Grytsyk Natalia, Sugihara Junichi, Kaback H Ronald, Hellwig Petra

机构信息

Laboratoire de Bioélectrochimie et Spectroscopie, UMR 7140, Chimie de la Matière Complexe, Université de Strasbourg CNRS, 67081 Strasbourg, France.

Department of Physiology, University of California, Los Angeles, CA 90095-7327.

出版信息

Proc Natl Acad Sci U S A. 2017 Feb 14;114(7):1530-1535. doi: 10.1073/pnas.1621431114. Epub 2017 Feb 1.

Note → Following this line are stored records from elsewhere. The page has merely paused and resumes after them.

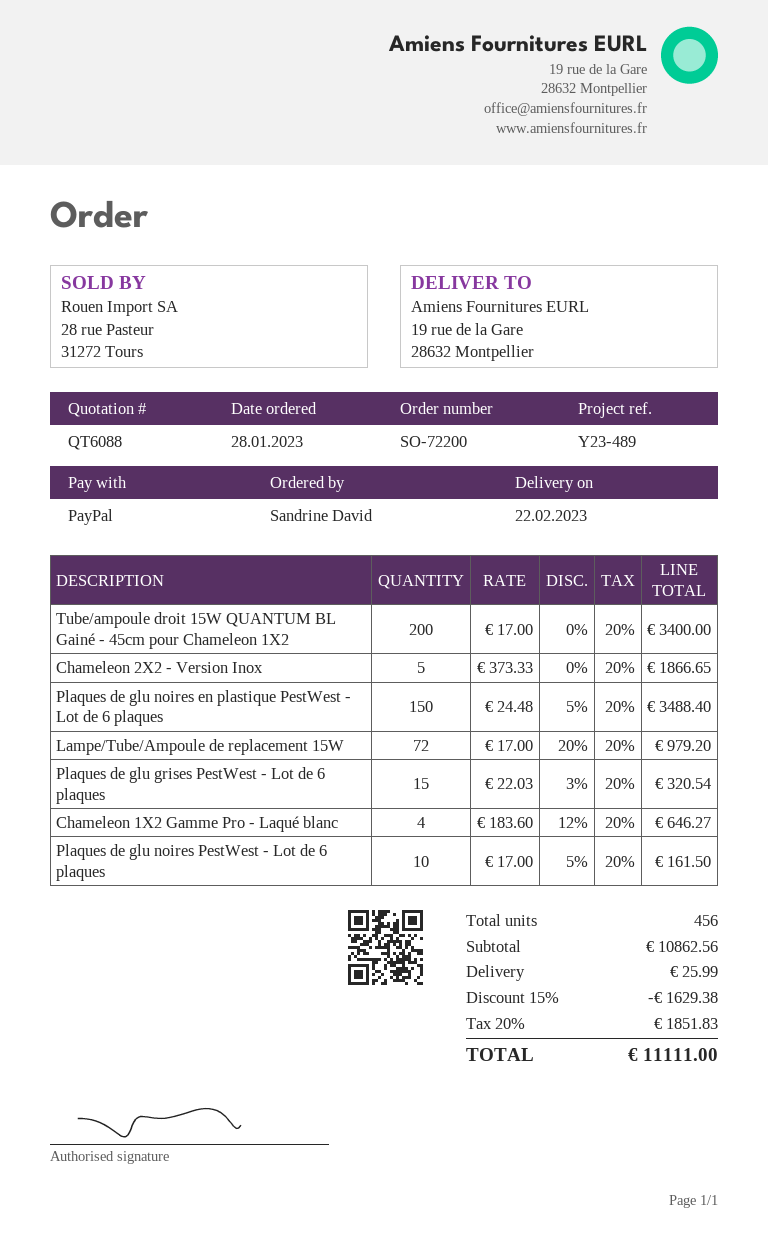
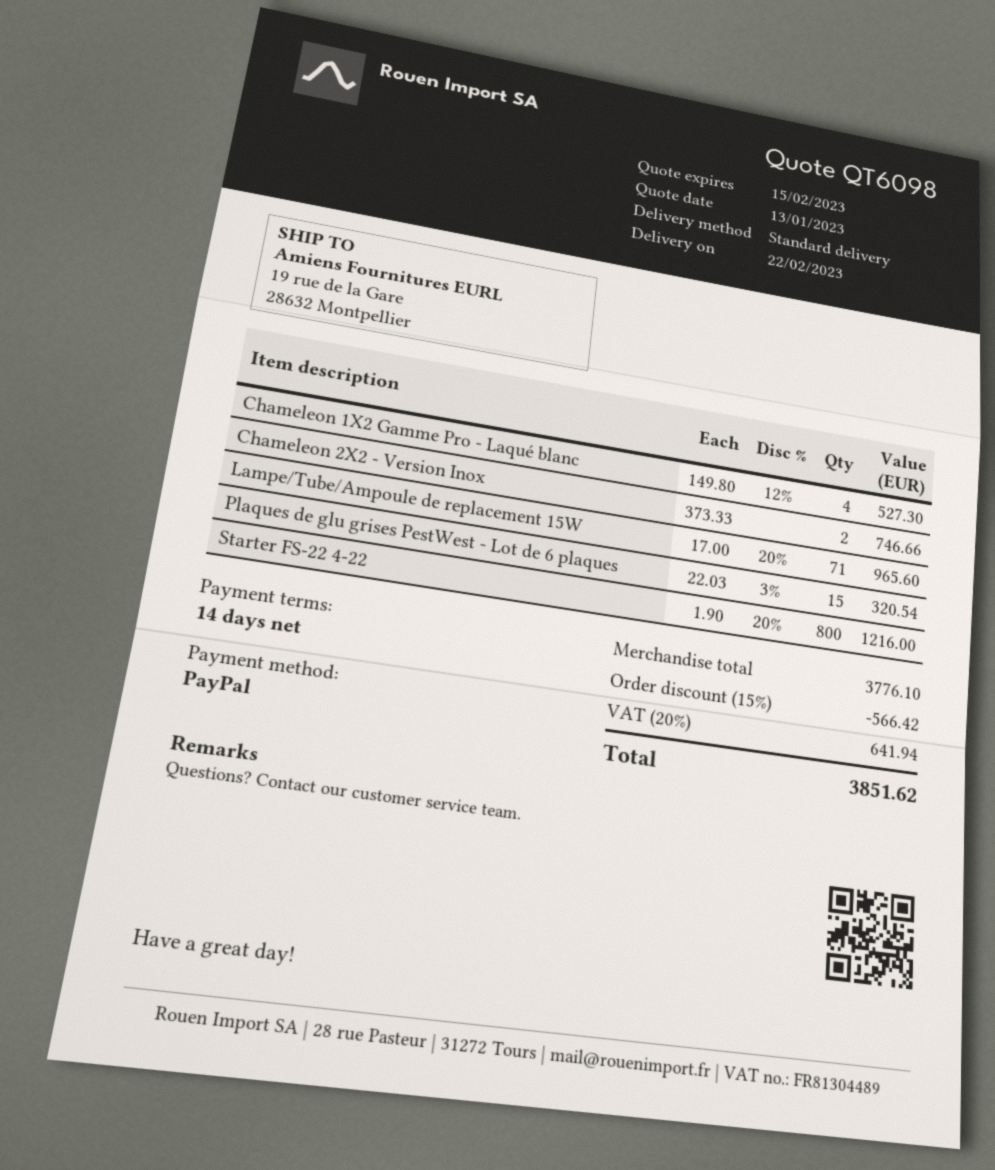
quote number: QT6088 -> QT6098
Tube/ampoule droit 15W QUANTUM BL Gainé - 45cm pour Chameleon 1X2: 200 x 17.00 = 3400.00 -> none
Chameleon 2X2 - Version Inox: 5 x 373.33 = 1866.65 -> 2 x 373.33 = 746.66
Plaques de glu noires en plastique PestWest - Lot de 6 plaques: 150 x 24.48 - 5% = 3488.40 -> none
Lampe/Tube/Ampoule de replacement 15W: 72 x 17.00 - 20% = 979.20 -> 71 x 17.00 - 20% = 965.60
Chameleon 1X2 Gamme Pro - Laqué blanc: 4 x 183.60 - 12% = 646.27 -> 4 x 149.80 - 12% = 527.30
Plaques de glu noires PestWest - Lot de 6 plaques: 10 x 17.00 - 5% = 161.50 -> none
Starter FS-22 4-22: none -> 800 x 1.90 - 20% = 1216.00
subtotal: 10862.56 -> 3776.10
discount: 15% = 1629.38 -> 15% = 566.42
shipping: 25.99 -> none
tax: 20% = 1851.83 -> 20% = 641.94
total: 11111.00 -> 3851.62

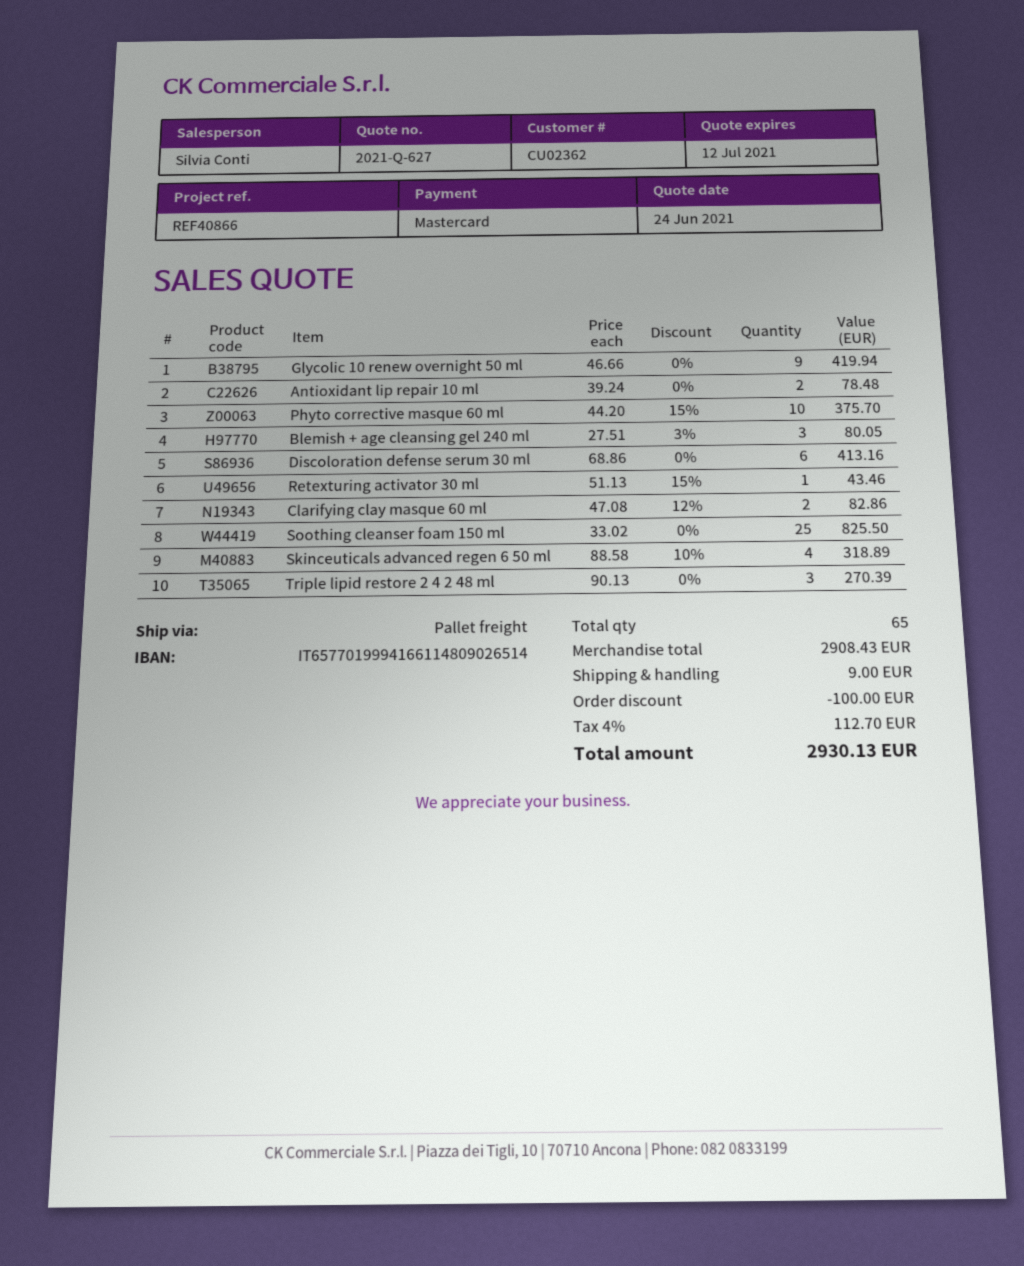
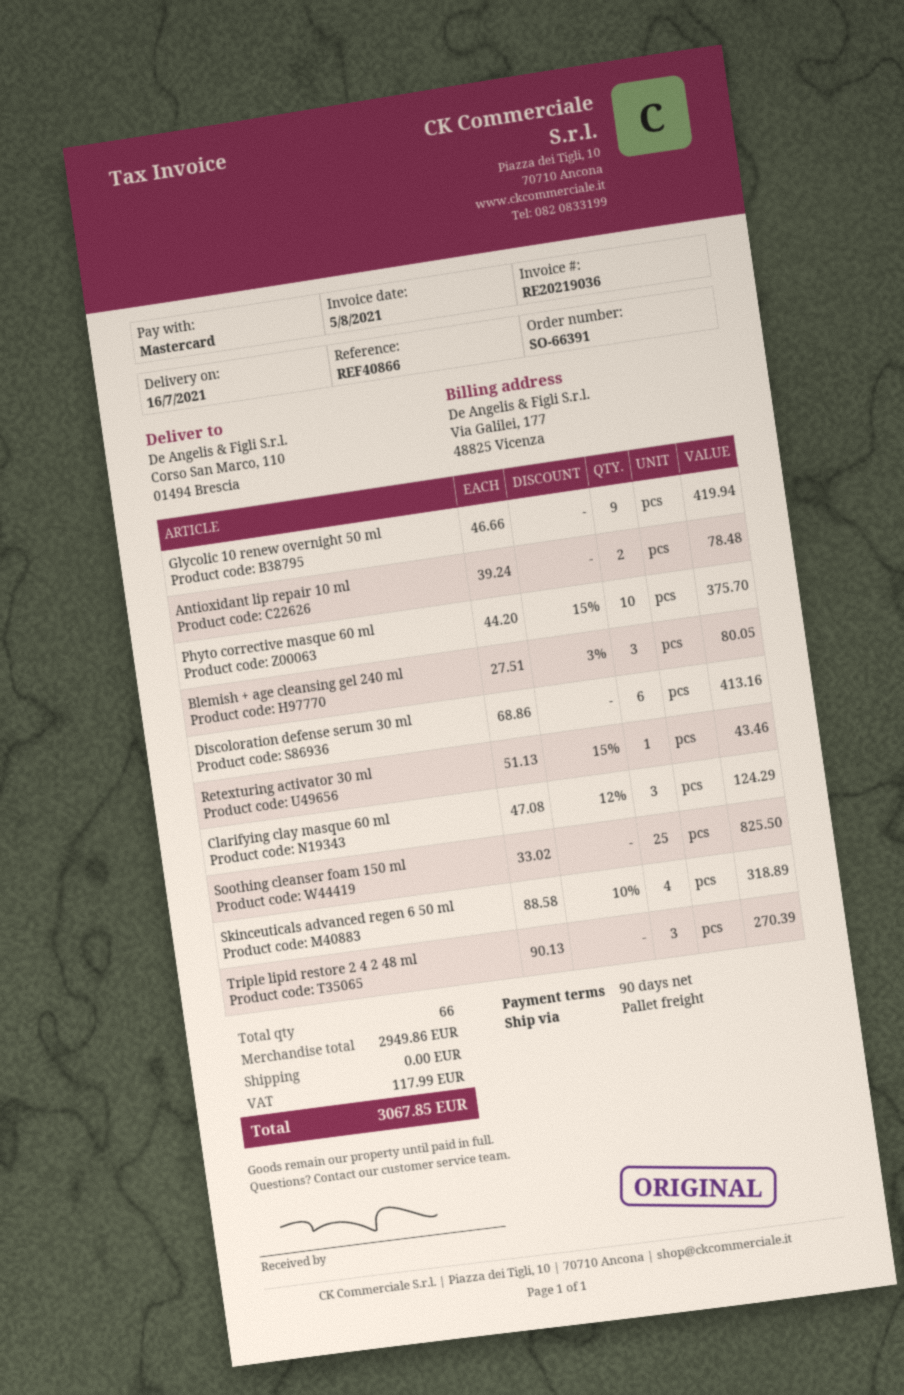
Clarifying clay masque 60 ml: 2 x 47.08 - 12% = 82.86 -> 3 x 47.08 - 12% = 124.29
total quantity: 65 -> 66
subtotal: 2908.43 -> 2949.86
discount: 100.00 -> none
shipping: 9.00 -> 0.00
tax: 112.70 -> 117.99
total: 2930.13 -> 3067.85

DOI:10.1073/pnas.1621431114
PMID:28154138
原文链接:https://pmc.ncbi.nlm.nih.gov/articles/PMC5320973/
Abstract

Lactose permease (LacY), a paradigm for the largest family of membrane transport proteins, catalyzes the coupled translocation of a galactoside and a H across the cytoplasmic membrane of (galactoside/H symport). One of the most important aspects of the mechanism is the relationship between protonation and binding of the cargo galactopyranoside. In this regard, it has been shown that protonation is required for binding. Furthermore when galactoside affinity is measured as a function of pH, an apparent pK (pK) of ∼10.5 is obtained. Strikingly, when Glu325, a residue long known to be involved in coupling between H and sugar translocation, is replaced with a neutral side chain, the pH effect is abolished, and high-affinity binding is observed until LacY is destabilized at alkaline pH. In this paper, infrared spectroscopy is used to identify Glu325 in situ. Moreover, it is demonstrated that this residue exhibits a pK of 10.5 ± 0.1 that is insensitive to the presence of galactopyranoside. Thus, it is apparent that protonation of Glu325 specifically is required for effective sugar binding to LacY.

摘要

乳糖通透酶(LacY)是最大的膜转运蛋白家族的一个范例,它催化半乳糖苷和一个H+跨细胞质膜的偶联转运(半乳糖苷/H+同向转运)。该机制最重要的方面之一是货物半乳糖吡喃糖苷的质子化与结合之间的关系。在这方面,已经表明结合需要质子化。此外,当测量半乳糖苷亲和力作为pH的函数时,可得到约10.5的表观pK(pK app)。引人注目的是,当长期以来已知参与H+和糖转运偶联的残基Glu325被中性侧链取代时,pH效应消失,并且观察到高亲和力结合,直到LacY在碱性pH下不稳定。在本文中,红外光谱用于原位鉴定Glu325。此外,证明该残基表现出10.5±0.1的pK,对半乳糖吡喃糖苷的存在不敏感。因此,很明显,Glu325的质子化是半乳糖有效结合到LacY所必需的。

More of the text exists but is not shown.